Information: Begin

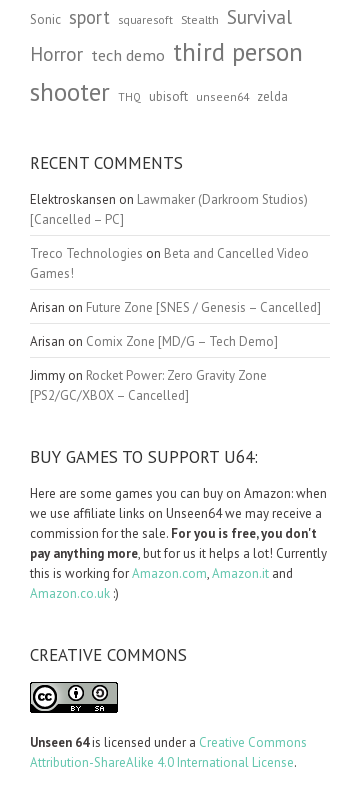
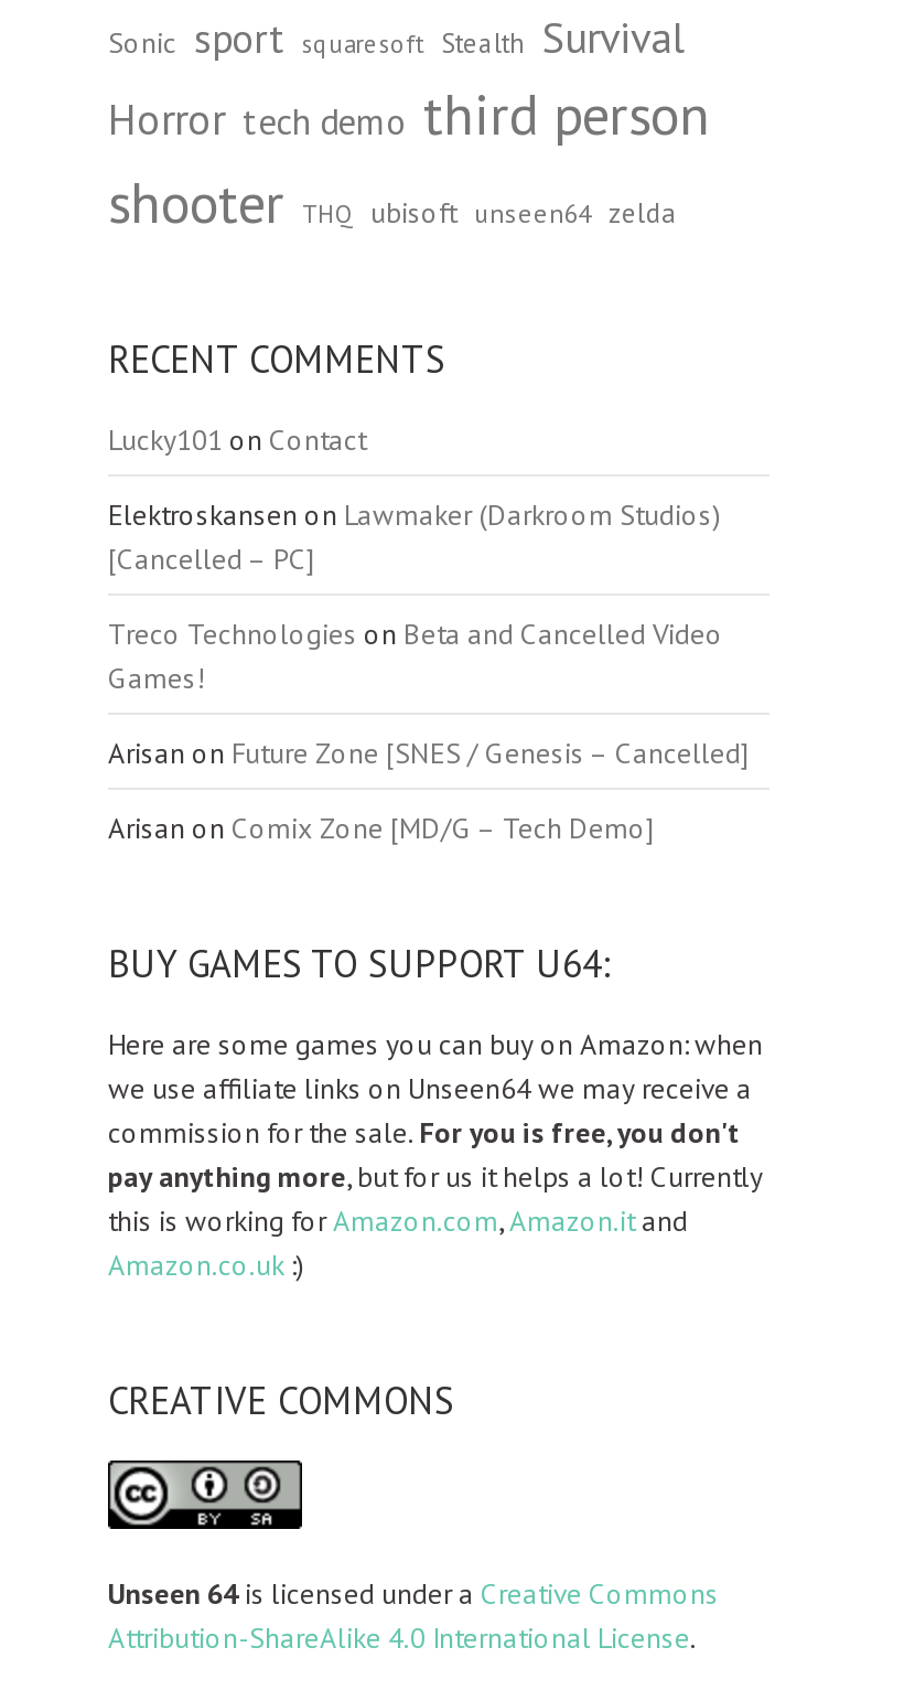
none -> [108,422,366,459] Lucky101 on Contact
moved [30,191,321,350] -> [108,497,750,847]: Elektroskansen on Lawmaker (Darkroom Studios) | [Cancelled – PC] | Treco Technologies on Beta and Cancelled Video | Games! | Arisan on Future Zone [SNES / Genesis – Cancelled] | Arisan on Comix Zone [MD/G – Tech Demo]
[30,367,267,404] Jimmy on Rocket Power: Zero Gravity Zone | [PS2/GC/XBOX – Cancelled] -> none

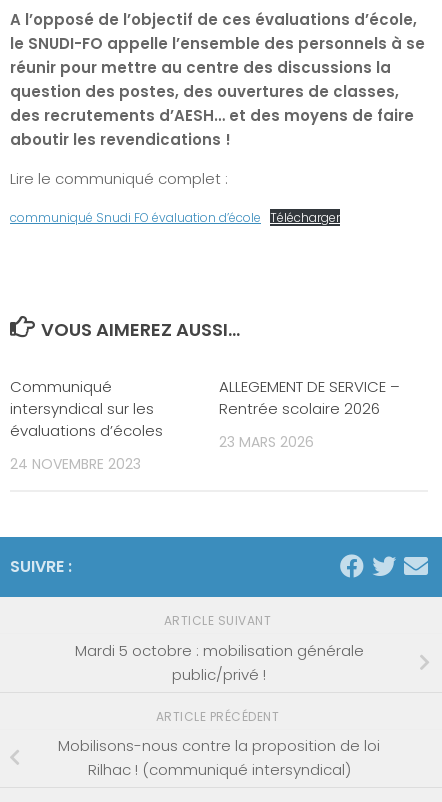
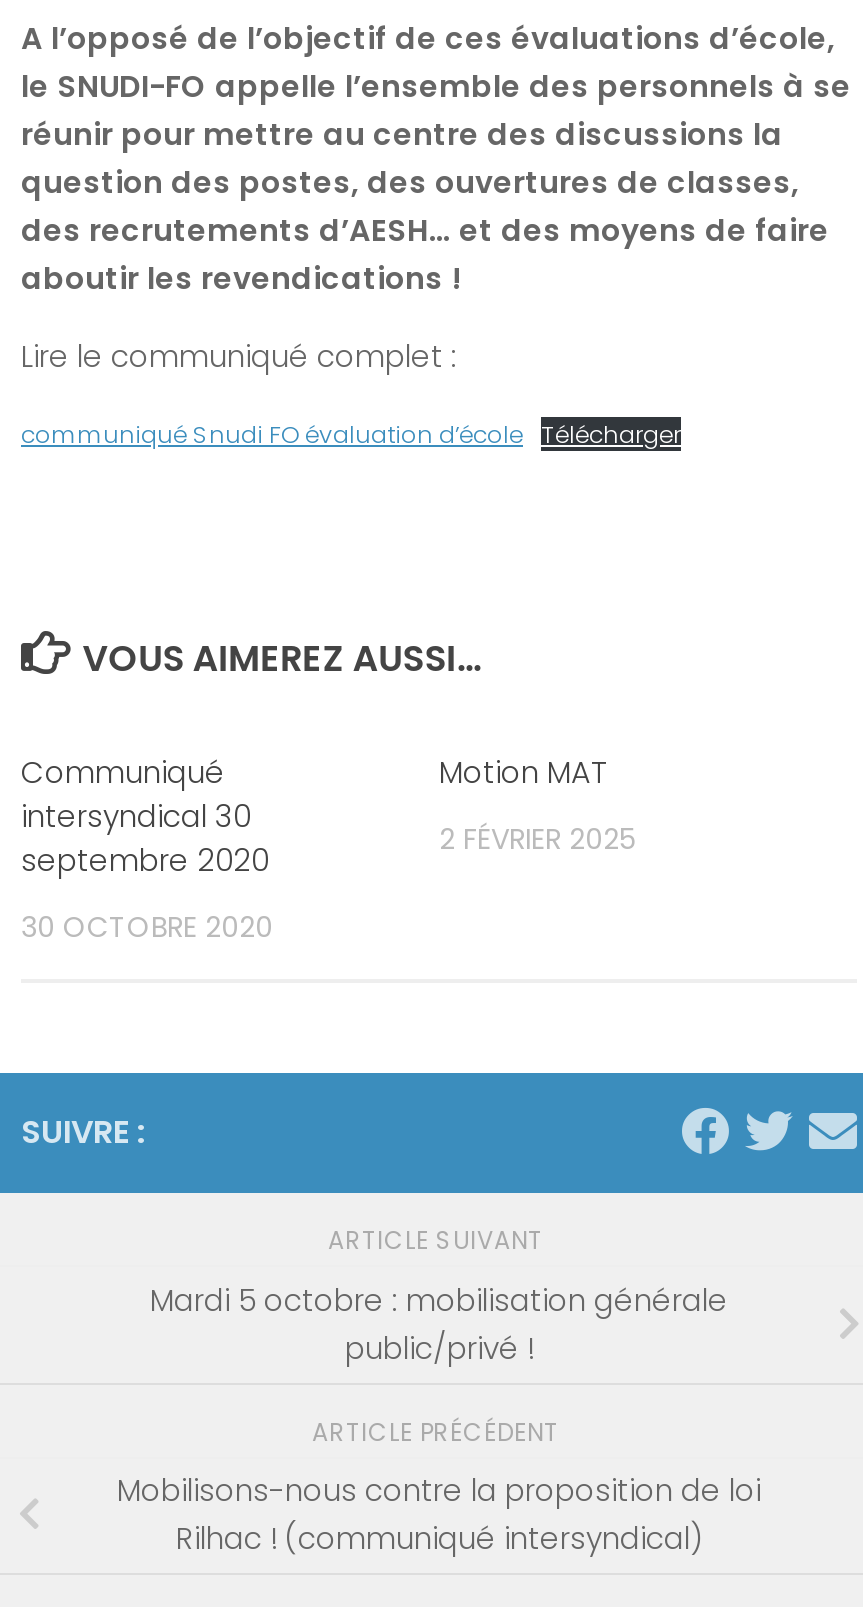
[219,376,400,419] ALLEGEMENT DE SERVICE – | Rentrée scolaire 2026 -> [439,751,605,793] Motion MAT
[10,398,163,441] intersyndical sur les | évaluations d’écoles -> [21,795,269,881] intersyndical 30 | septembre 2020
[219,432,314,452] 23 MARS 2026 -> [439,819,635,859] 2 FÉVRIER 2025
[10,454,141,474] 24 NOVEMBRE 2023 -> [21,907,273,947] 30 OCTOBRE 2020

Information: End

▸ What you should do: Across the entries above, state how many lines include the string "none", with no other text.

▸ Exercise output: 2